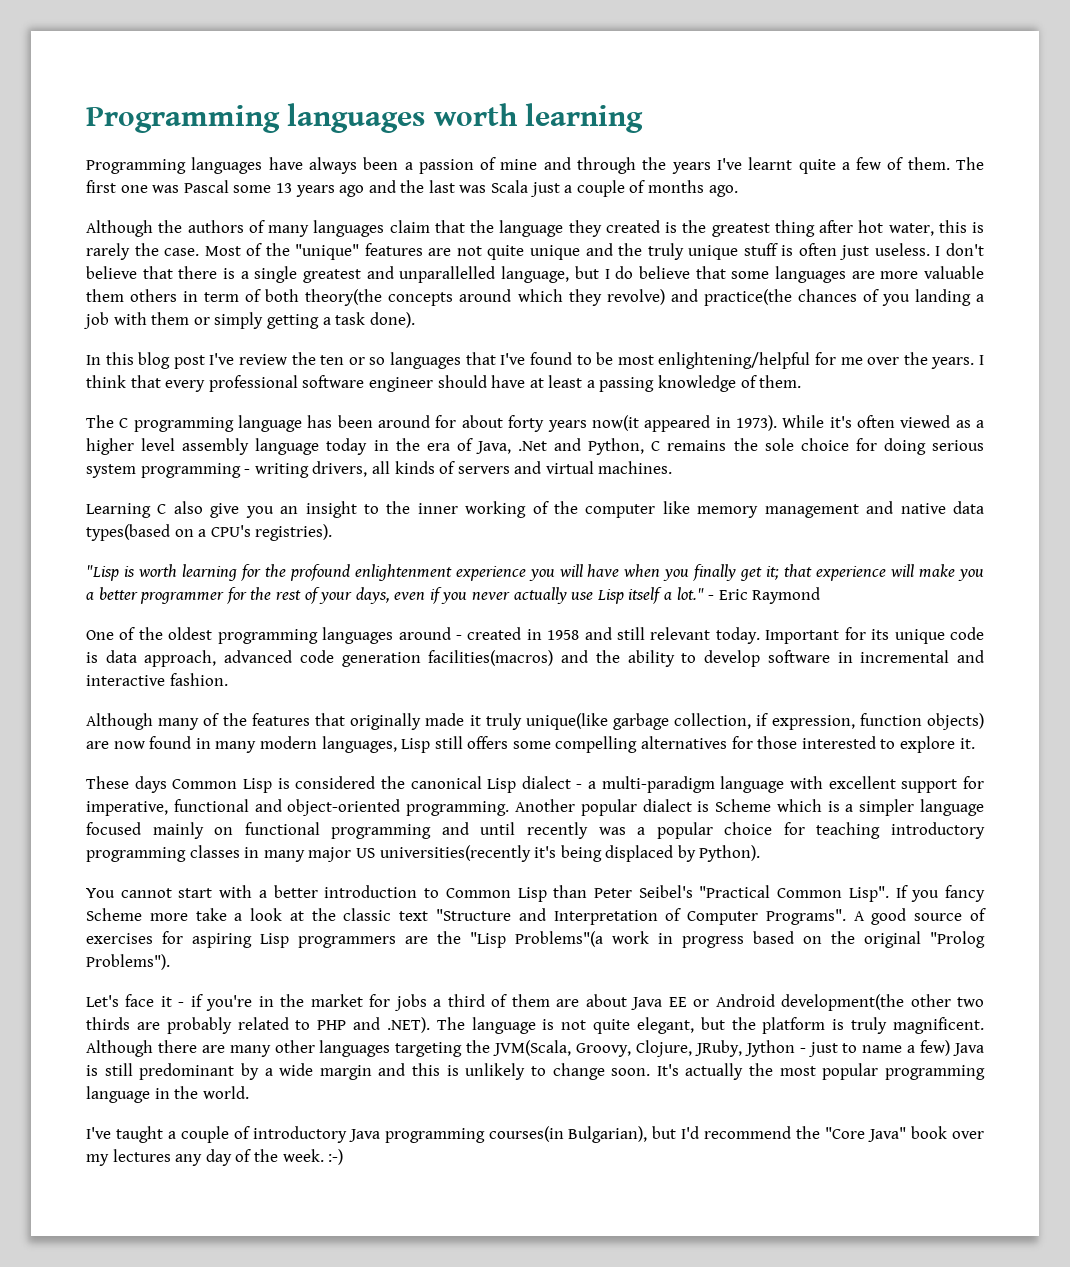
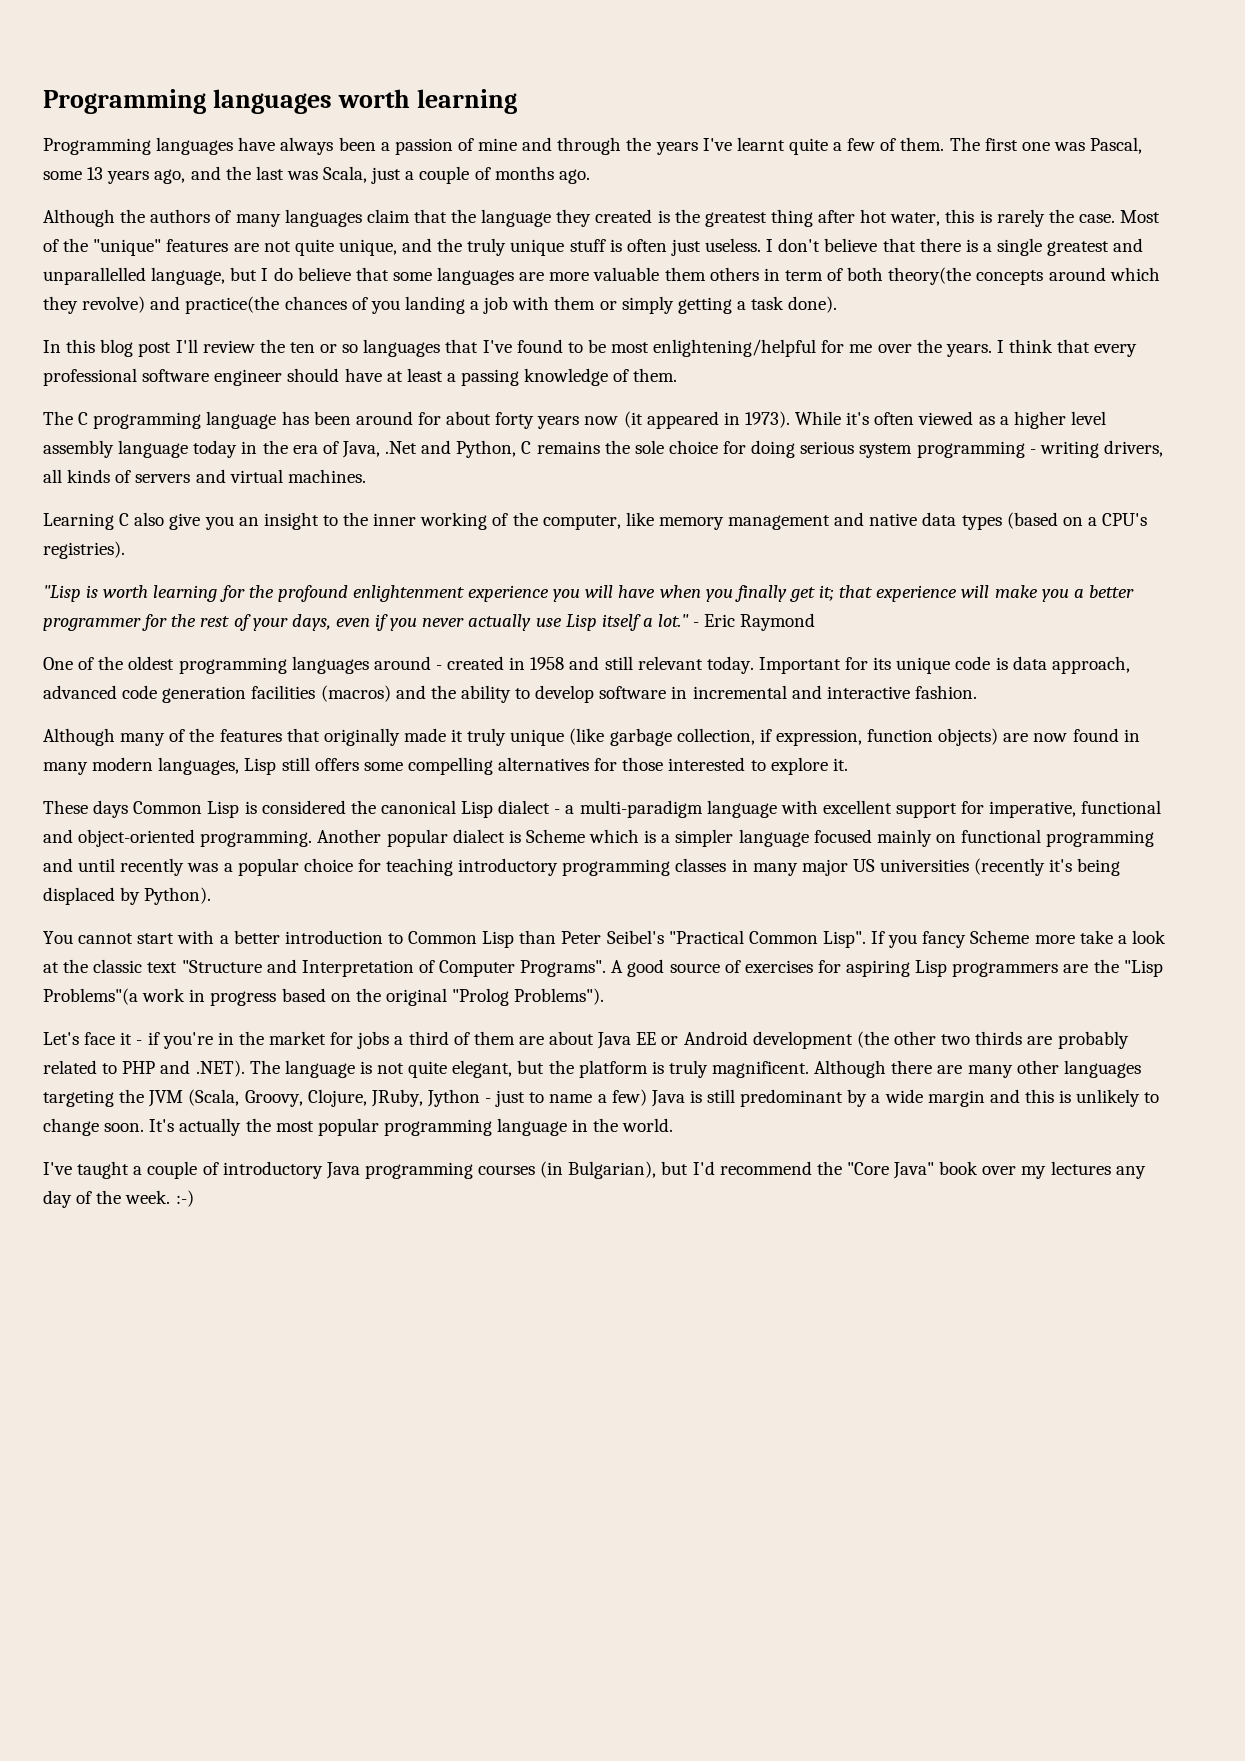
[183,180,229,193] Pascal -> [1090,137,1143,154] Pascal,
[339,185,365,197] ago -> [154,169,186,184] ago,
[491,180,529,193] Scala -> [323,166,368,183] Scala,
[530,245,580,260] unique -> [338,239,397,256] unique,
[209,353,235,365] I've -> [175,339,198,353] I'll
[591,415,639,431] now(it -> [584,411,643,428] now (it
[585,504,656,518] computer -> [542,515,621,530] computer,
[86,524,170,541] types(based -> [961,512,1058,530] types (based
[428,650,554,666] facilities(macros) -> [251,685,391,702] facilities (macros)
[525,713,608,730] unique(like -> [510,728,605,746] unique (like
[379,845,531,862] universities(recently -> [880,858,1046,876] universities (recently
[781,994,905,1011] development(the -> [752,1031,889,1049] development (the
[493,1040,572,1056] JVM(Scala, -> [148,1089,240,1107] JVM (Scala,
[488,1126,564,1142] courses(in -> [478,1161,564,1178] courses (in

☆ ☆ ☆

All lines from the start of the entries above through the line containing "[525,713,608,730] unique(like ->" are to be given again exactly; the pictures are not.

■ Solution to the problem ■
[183,180,229,193] Pascal -> [1090,137,1143,154] Pascal,
[339,185,365,197] ago -> [154,169,186,184] ago,
[491,180,529,193] Scala -> [323,166,368,183] Scala,
[530,245,580,260] unique -> [338,239,397,256] unique,
[209,353,235,365] I've -> [175,339,198,353] I'll
[591,415,639,431] now(it -> [584,411,643,428] now (it
[585,504,656,518] computer -> [542,515,621,530] computer,
[86,524,170,541] types(based -> [961,512,1058,530] types (based
[428,650,554,666] facilities(macros) -> [251,685,391,702] facilities (macros)
[525,713,608,730] unique(like -> [510,728,605,746] unique (like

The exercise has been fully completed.